[[ Data supplied open ]]

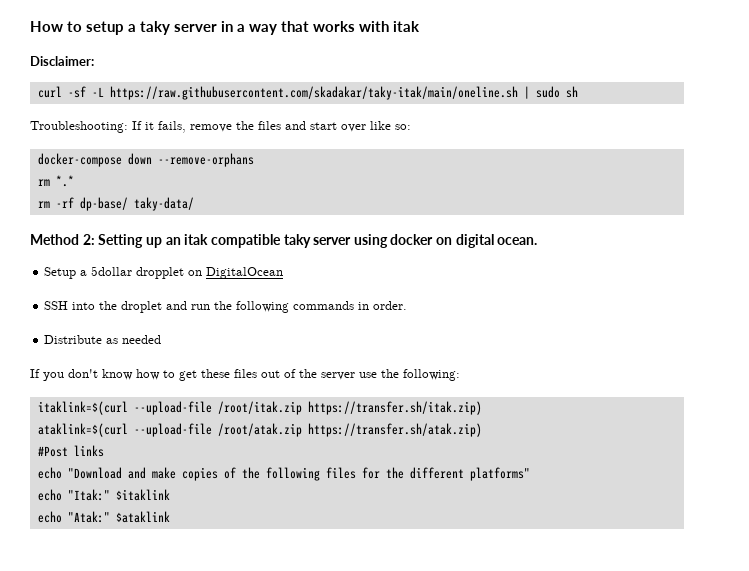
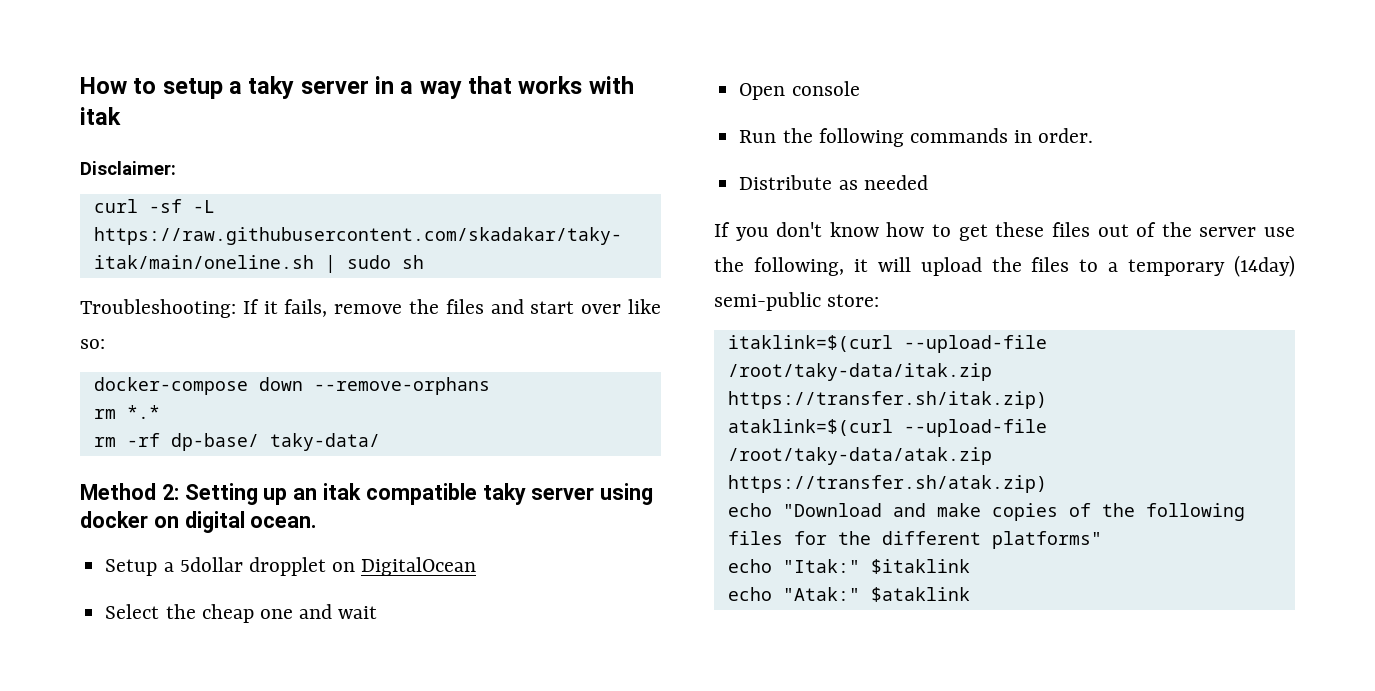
[44,301,211,313] SSH into the droplet and run -> [105,604,378,623] [739,81,860,100] [739,130,777,143] Select the cheap one and wait // Open console // Run
[403,369,460,381] following: -> [753,255,1295,277] [714,292,880,311] following, it will upload the files to a temporary (14day) semi-public store:
[217,401,302,415] /root/itak.zip -> [727,363,992,381] /root/taky-data/itak.zip
[217,423,302,437] /root/atak.zip -> [727,447,992,465] /root/taky-data/atak.zip
[37,445,104,457] // #Post links -> (1047, 484) none

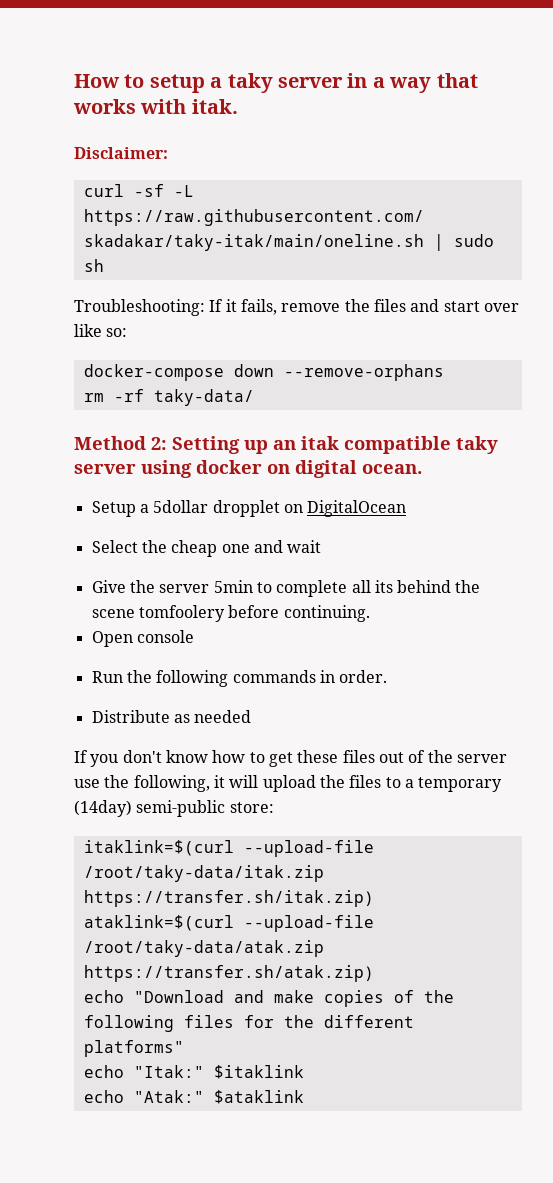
[80,107,121,125] itak -> [191,99,238,114] itak.
[93,405,160,419] // rm *.* -> (444, 372) none
[170,433,259,451] dp-base/ -> (144, 395) none
(378, 612) none -> [91,580,481,597] [91,605,370,622] // Give the server 5min to complete all its behind the scene tomfoolery before continuing.

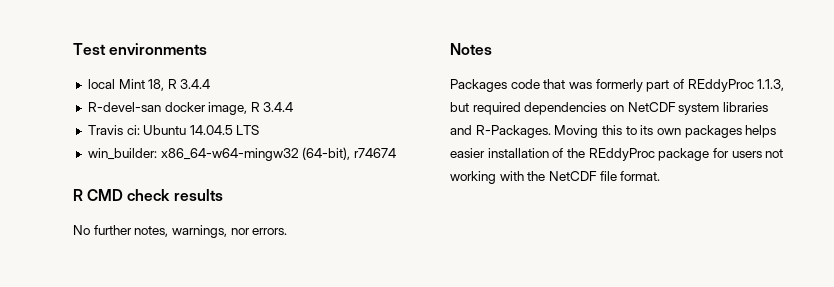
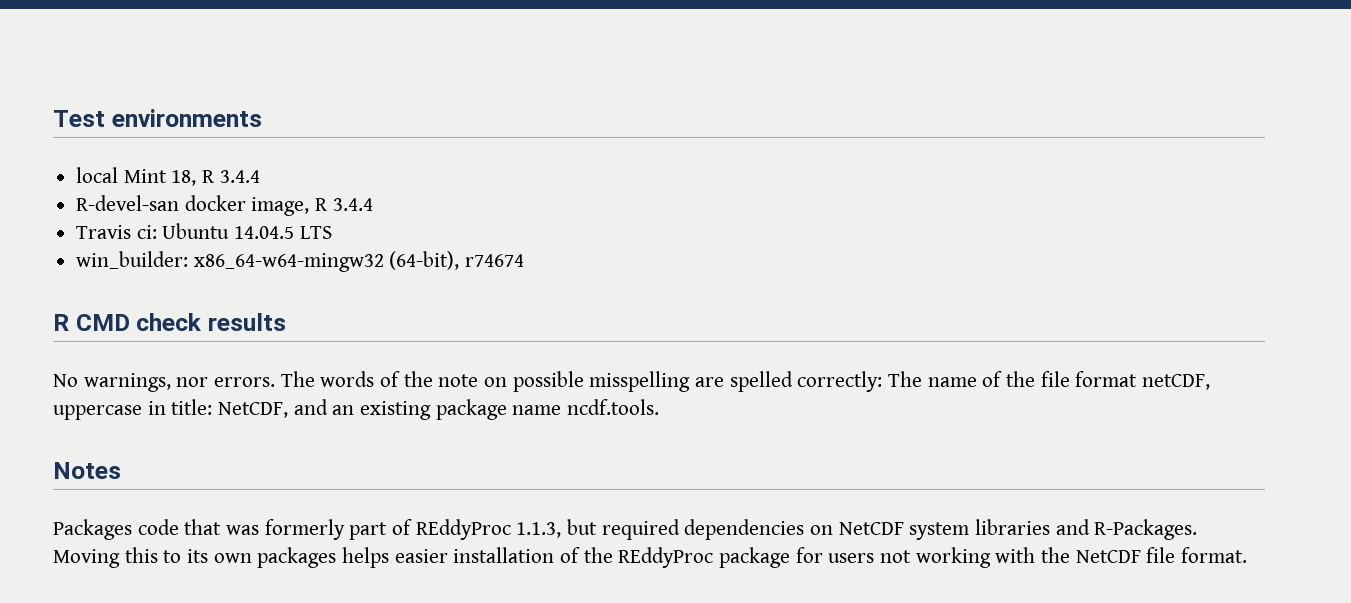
[93,225,169,237] further notes, -> (78, 380) none
(288, 231) none -> [280,371,1211,392] [53,399,660,420] The words of the note on possible misspelling are spelled correctly: The name of the file format netCDF, uppercase in title: NetCDF, and an existing package name ncdf.tools.

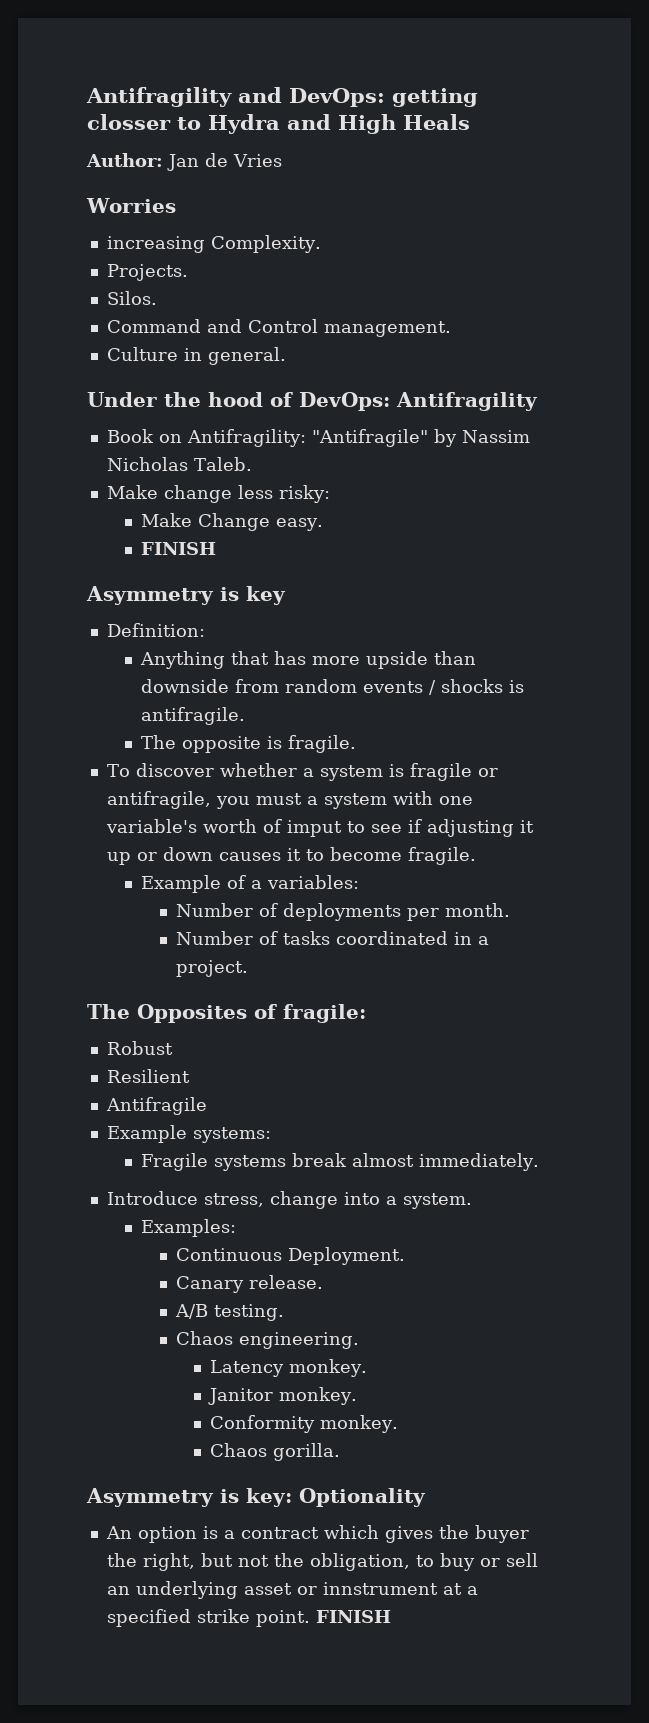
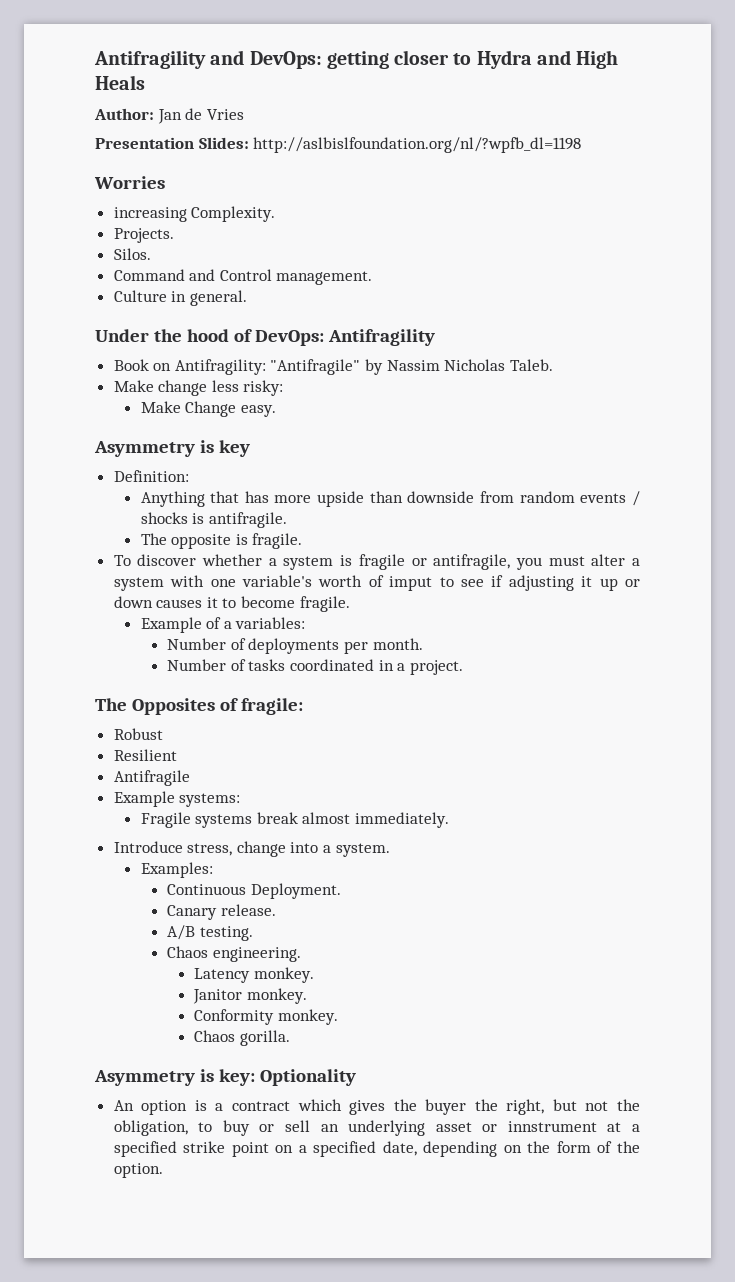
[87,114,171,130] closser -> [394,50,450,65] closer
(282, 160) none -> [95,137,582,153] // Presentation Slides: http://aslbislfoundation.org/nl/?wpfb_dl=1198
[141,542,217,555] // FINISH -> (276, 411) none
(302, 799) none -> [591,554,626,566] alter
[255,1610,391,1627] point. FINISH -> [231,1141,640,1157] [113,1163,163,1178] point on a specified date, depending on the form of the option.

[[ Data supplied closed ]]

## [Assignment]
Only the text of the records above, copied exactly, should be returned; the pictures stay out.

## [Result of this exercise]
[44,301,211,313] SSH into the droplet and run -> [105,604,378,623] [739,81,860,100] [739,130,777,143] Select the cheap one and wait // Open console // Run
[403,369,460,381] following: -> [753,255,1295,277] [714,292,880,311] following, it will upload the files to a temporary (14day) semi-public store:
[217,401,302,415] /root/itak.zip -> [727,363,992,381] /root/taky-data/itak.zip
[217,423,302,437] /root/atak.zip -> [727,447,992,465] /root/taky-data/atak.zip
[37,445,104,457] // #Post links -> (1047, 484) none

[80,107,121,125] itak -> [191,99,238,114] itak.
[93,405,160,419] // rm *.* -> (444, 372) none
[170,433,259,451] dp-base/ -> (144, 395) none
(378, 612) none -> [91,580,481,597] [91,605,370,622] // Give the server 5min to complete all its behind the scene tomfoolery before continuing.

[93,225,169,237] further notes, -> (78, 380) none
(288, 231) none -> [280,371,1211,392] [53,399,660,420] The words of the note on possible misspelling are spelled correctly: The name of the file format netCDF, uppercase in title: NetCDF, and an existing package name ncdf.tools.

[87,114,171,130] closser -> [394,50,450,65] closer
(282, 160) none -> [95,137,582,153] // Presentation Slides: http://aslbislfoundation.org/nl/?wpfb_dl=1198
[141,542,217,555] // FINISH -> (276, 411) none
(302, 799) none -> [591,554,626,566] alter
[255,1610,391,1627] point. FINISH -> [231,1141,640,1157] [113,1163,163,1178] point on a specified date, depending on the form of the option.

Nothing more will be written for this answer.